There are abundant domestic and other secure supplies of uranium
fuel, for instance. And unlike fossil fuels, nuclear power does not
contribute to global warming.
Because of its enormous
potential, we have taken a positive view of nuclear power’s
prospects, and supported construction of nuclear power plants,
including FirstEnergy’s Davis-Besse Nuclear Power Station in Oak
Harbor.
The great "rust hole" fiasco at Davis-Besse is a sad
example of how neglect of good operating practices at one facility
can reinforce public concerns, hurt an entire industry, and
ultimately undermine long-term energy security for the United
States.
In February, with Davis-Besse safely shut down for
maintenance, FirstEnergy inspectors discovered that corrosion had
eaten a hole in the six-inch thick steel wall of the reactor vessel.
The cause was a leak of highly corrosive water that had gone
undetected, apparently for years.
The vessel is like a huge
sealed pot that holds the nuclear reactor and water needed to cool
the reactor and prevent a meltdown. With the inside pressure at
2,250 pounds per square inch, a hole can have horrendous
consequences. Water vital for cooling the reactor would blast out
like a fire hose, setting the stage for a reactor meltdown if other
safety systems failed.
Only a thin stainless steel liner
inside the vessel wall prevented that at Davis-Besse, and the liner
was under great stress.
The rust hole episode is being called
nuclear power’s closest brush with disaster since the 1979 Three
Mile Island accident.
Although the leak announced itself,
FirstEnergy personnel failed to listen.
One wake-up call
would have alerted many homeowners maintaining a central air
conditioning system.
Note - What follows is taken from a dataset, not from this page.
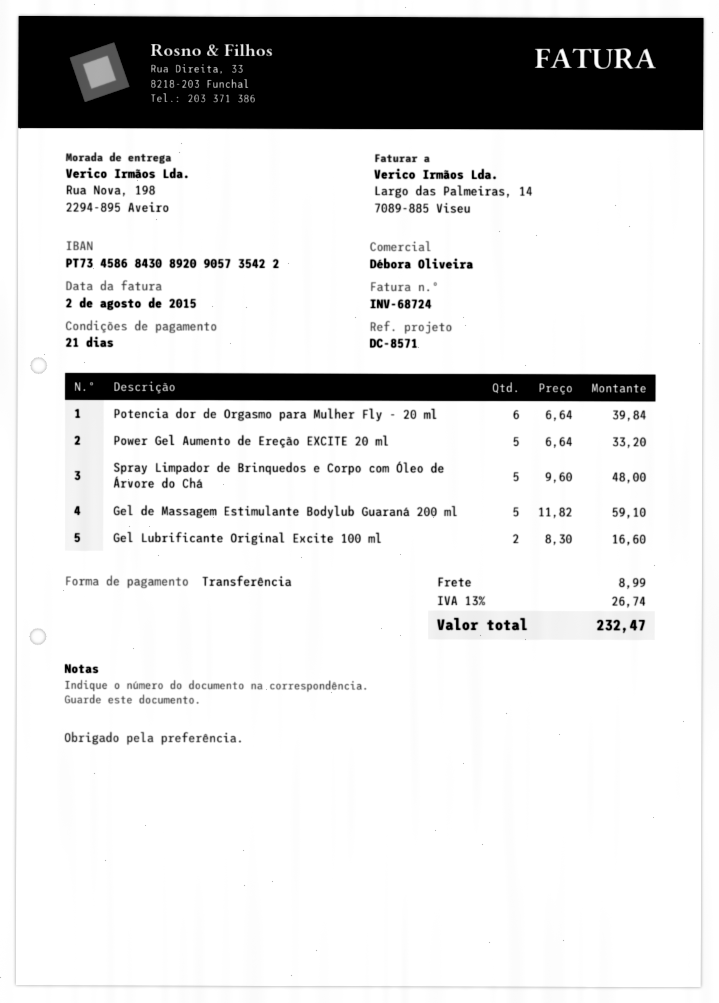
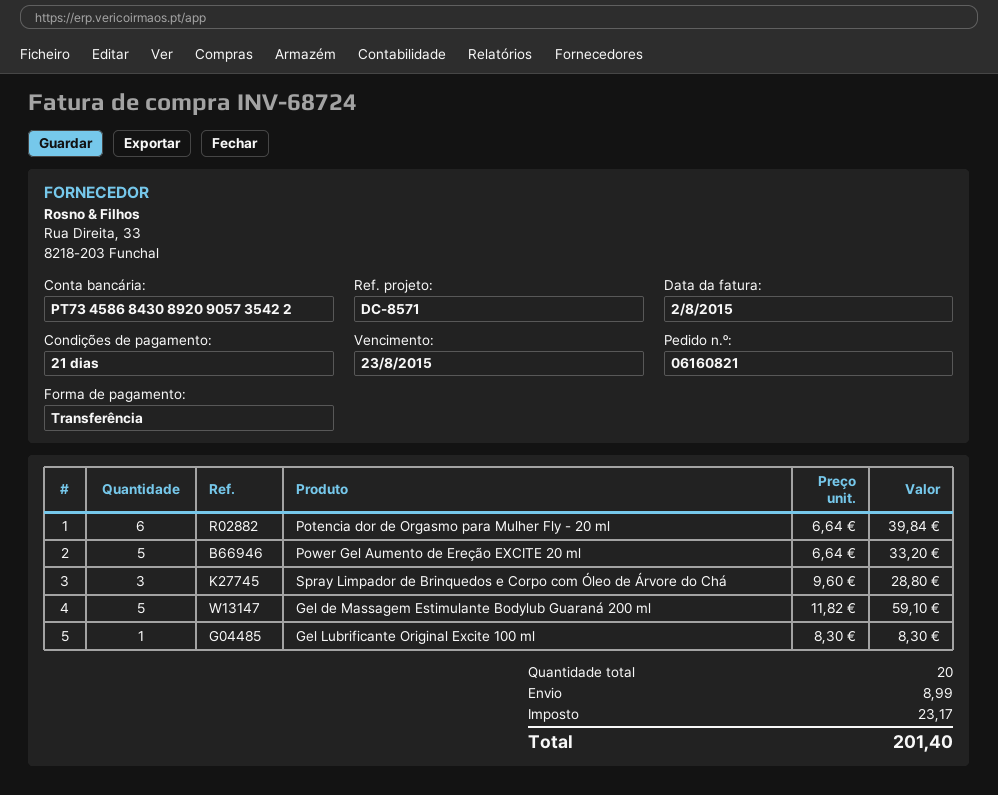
Spray Limpador de Brinquedos e Corpo com Óleo de Árvore do Chá: 5 x 9.60 = 48.00 -> 3 x 9.60 = 28.80
Gel Lubrificante Original Excite 100 ml: 2 x 8.30 = 16.60 -> 1 x 8.30 = 8.30
tax: 26.74 -> 23.17
total: 232.47 -> 201.40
Rust mysteriously began to clog air filters at
Davis-Besse in 1999. Filters usually good for a month had to be
changed every other day.
That’s the tendency, of course, to
heap all the blame on FirstEnergy - which deserves its
share.
But what was the U.S. Nuclear Regulatory Commission
doing all those years as the water dripped and corroded the reactor
vessel? The NRC is supposed to assure the safety of the nation’s 103
nuclear power plants. The NRC had inspectors on the Davis-Besse
site. Their most recent report card on Davis-Besse’s performance
gave the plant straight "A’s."
The NRC has been the forgotten
factor in nuclear power’s fall from favor. Electric utilities and
nuclear power technology get blamed for near-misses like Davis-Besse
and actual accidents, like Three Mile Island. In reality, more
effective regulation might prevent such problems.
The
Davis-Besse incident was as much a failure of the NRC’s regulatory
process as it was a utility’s failure in its own inspection and
maintenance responsibilities.
NRC Chairman Richard A. Meserve
should order an agency self-inspection, starting at the Chicago
office, which oversees Davis-Besse. The NRC should identify the
individuals, circumstances, and specific lapses responsible for the
incident, and make a full public accounting.
A broader,
agency-wide investigation should focus on the institutional milieu
that allows periodic breakdowns in the NRC’s ability to carry out
its safety mandate.
Major lapses have been rare. But this is
an industry that defines the term "zero-tolerance," where one major
regulatory lapse can have unthinkable
consequences.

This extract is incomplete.